Before-and-after change data:
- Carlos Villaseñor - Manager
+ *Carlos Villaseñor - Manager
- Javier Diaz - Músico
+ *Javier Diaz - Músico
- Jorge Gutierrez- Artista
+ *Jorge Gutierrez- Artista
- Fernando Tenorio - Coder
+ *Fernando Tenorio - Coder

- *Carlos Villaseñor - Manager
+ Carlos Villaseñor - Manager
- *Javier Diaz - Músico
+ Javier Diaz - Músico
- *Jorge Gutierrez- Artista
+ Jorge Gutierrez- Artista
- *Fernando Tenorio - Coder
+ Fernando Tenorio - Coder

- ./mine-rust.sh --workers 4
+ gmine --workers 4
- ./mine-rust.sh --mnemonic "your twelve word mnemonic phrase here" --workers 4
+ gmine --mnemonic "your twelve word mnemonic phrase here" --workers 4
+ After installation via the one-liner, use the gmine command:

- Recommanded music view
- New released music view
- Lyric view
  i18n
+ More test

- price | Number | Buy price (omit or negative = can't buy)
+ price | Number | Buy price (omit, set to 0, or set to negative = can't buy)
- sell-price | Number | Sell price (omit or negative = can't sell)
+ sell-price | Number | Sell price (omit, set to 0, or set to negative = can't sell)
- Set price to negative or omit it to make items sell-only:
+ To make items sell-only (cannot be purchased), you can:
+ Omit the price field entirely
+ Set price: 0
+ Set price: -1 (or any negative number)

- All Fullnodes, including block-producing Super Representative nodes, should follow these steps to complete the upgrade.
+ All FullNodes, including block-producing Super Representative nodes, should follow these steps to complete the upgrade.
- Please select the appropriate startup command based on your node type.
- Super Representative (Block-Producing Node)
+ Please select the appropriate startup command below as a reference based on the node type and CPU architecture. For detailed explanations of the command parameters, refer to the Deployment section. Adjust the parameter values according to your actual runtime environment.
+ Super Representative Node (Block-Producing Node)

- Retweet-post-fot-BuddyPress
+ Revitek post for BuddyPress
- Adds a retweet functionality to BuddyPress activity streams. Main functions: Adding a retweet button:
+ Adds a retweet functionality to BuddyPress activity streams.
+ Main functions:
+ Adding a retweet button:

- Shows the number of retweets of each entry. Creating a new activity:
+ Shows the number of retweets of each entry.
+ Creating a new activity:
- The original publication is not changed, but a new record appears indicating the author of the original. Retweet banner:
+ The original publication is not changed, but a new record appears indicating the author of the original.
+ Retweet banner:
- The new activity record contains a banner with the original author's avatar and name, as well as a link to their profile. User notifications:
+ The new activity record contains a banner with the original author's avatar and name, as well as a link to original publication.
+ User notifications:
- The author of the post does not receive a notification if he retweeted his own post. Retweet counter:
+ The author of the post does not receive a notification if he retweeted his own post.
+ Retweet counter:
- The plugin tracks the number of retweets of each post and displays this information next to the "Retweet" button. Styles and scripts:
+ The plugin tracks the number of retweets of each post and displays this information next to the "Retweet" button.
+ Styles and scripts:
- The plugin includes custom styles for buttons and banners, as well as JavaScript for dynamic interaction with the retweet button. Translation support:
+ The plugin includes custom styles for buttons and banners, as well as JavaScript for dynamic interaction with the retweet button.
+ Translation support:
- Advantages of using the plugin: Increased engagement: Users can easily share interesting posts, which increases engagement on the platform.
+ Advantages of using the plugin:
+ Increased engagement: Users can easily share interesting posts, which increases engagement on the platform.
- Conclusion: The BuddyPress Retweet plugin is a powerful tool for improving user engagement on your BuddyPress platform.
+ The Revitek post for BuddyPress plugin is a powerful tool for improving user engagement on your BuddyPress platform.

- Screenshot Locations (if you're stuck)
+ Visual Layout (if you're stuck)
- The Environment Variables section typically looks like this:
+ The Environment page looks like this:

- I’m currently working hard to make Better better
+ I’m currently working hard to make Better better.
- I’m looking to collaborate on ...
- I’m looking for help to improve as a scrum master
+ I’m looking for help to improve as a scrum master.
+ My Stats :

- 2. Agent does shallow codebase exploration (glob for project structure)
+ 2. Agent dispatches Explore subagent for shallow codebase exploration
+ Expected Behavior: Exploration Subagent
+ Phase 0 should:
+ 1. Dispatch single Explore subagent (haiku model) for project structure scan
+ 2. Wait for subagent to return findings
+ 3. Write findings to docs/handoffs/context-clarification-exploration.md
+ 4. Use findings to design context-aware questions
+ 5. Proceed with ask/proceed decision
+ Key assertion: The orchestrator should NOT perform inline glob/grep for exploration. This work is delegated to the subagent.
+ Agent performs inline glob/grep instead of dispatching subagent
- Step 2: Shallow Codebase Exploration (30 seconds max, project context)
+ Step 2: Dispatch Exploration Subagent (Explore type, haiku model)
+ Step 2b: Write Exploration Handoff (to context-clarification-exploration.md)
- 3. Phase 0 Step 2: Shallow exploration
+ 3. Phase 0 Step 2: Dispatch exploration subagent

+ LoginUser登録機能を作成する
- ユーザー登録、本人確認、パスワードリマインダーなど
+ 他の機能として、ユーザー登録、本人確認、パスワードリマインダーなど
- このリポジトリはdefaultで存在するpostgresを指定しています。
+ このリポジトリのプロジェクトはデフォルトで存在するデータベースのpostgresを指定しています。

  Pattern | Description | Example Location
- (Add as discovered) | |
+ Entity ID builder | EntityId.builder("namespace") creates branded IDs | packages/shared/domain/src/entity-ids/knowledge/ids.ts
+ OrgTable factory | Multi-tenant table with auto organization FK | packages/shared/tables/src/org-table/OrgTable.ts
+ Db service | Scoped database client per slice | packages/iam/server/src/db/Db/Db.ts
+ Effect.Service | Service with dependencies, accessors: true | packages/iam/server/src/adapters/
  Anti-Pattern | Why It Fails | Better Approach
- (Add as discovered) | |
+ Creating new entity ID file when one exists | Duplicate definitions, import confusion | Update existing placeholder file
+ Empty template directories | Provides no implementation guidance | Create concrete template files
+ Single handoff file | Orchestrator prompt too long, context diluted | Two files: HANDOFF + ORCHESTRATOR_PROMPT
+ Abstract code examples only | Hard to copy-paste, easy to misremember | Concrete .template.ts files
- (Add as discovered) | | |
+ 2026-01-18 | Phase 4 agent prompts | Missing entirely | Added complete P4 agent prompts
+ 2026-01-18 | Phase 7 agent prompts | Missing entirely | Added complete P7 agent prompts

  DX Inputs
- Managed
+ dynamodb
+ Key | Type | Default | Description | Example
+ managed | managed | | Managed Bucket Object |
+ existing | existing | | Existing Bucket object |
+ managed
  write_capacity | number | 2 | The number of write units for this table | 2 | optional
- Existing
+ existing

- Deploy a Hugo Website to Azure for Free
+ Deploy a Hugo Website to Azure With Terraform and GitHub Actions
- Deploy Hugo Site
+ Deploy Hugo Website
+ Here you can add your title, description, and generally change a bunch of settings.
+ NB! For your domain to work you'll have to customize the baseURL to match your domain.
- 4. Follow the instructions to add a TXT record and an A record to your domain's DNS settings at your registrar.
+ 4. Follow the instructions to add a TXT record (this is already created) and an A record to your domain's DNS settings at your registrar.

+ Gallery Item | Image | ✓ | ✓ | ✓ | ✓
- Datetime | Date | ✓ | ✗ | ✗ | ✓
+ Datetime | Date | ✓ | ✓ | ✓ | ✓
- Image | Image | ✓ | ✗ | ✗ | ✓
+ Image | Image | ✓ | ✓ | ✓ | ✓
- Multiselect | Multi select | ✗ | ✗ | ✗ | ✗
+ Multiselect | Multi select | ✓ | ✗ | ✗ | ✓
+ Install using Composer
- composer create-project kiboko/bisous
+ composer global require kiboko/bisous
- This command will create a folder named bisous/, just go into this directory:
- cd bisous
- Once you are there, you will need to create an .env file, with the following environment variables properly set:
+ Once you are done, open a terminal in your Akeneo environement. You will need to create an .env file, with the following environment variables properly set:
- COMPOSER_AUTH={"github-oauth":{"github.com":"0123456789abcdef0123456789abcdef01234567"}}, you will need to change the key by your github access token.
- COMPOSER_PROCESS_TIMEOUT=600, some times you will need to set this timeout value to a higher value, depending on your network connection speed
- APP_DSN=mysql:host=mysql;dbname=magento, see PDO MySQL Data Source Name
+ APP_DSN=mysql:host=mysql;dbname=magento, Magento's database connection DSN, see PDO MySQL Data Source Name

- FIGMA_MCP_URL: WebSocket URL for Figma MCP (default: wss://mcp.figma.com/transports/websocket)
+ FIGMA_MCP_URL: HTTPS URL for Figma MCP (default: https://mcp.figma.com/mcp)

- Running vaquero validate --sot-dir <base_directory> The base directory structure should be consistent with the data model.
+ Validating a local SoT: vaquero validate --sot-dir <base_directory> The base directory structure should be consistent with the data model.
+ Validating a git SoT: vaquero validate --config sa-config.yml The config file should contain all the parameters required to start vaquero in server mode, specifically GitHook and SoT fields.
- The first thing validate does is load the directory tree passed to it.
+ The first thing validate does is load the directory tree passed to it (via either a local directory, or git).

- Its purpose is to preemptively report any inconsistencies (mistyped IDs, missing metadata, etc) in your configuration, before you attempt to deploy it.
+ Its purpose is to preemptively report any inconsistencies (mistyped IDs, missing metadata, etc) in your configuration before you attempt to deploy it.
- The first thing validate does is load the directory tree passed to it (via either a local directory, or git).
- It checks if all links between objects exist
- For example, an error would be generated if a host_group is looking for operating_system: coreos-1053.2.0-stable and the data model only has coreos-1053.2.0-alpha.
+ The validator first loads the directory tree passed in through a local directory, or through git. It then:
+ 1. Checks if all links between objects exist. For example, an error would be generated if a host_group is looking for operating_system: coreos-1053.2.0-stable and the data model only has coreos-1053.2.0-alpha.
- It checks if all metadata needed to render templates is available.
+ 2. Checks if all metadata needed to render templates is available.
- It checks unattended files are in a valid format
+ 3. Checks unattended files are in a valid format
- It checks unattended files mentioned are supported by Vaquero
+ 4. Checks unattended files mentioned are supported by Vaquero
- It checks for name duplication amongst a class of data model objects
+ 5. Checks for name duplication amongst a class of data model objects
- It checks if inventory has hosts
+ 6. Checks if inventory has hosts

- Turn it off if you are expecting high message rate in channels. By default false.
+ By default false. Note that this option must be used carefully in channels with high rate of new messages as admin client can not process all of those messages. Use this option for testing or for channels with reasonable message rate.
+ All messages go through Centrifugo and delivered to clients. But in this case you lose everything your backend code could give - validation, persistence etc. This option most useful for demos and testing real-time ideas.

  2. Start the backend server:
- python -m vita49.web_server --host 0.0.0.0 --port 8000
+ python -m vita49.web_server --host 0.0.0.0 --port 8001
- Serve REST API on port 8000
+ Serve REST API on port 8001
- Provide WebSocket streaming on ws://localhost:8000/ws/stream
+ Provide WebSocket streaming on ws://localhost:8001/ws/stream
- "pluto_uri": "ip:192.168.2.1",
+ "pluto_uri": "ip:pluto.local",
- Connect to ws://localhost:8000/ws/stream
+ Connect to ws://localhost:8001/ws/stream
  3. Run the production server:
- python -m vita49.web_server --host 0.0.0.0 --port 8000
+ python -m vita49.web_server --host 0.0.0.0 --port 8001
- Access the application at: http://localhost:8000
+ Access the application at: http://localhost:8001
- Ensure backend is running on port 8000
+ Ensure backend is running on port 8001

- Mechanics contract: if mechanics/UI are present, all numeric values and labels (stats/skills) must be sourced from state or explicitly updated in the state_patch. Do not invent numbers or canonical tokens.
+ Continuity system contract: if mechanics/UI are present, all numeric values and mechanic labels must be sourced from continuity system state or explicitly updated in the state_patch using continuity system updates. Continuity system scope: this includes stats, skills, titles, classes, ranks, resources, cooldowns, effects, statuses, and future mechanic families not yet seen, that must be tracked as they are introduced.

§ The task: Copy each line above that contains the word "links".

§ Answer space:
- It checks if all links between objects exist
+ 1. Checks if all links between objects exist. For example, an error would be generated if a host_group is looking for operating_system: coreos-1053.2.0-stable and the data model only has coreos-1053.2.0-alpha.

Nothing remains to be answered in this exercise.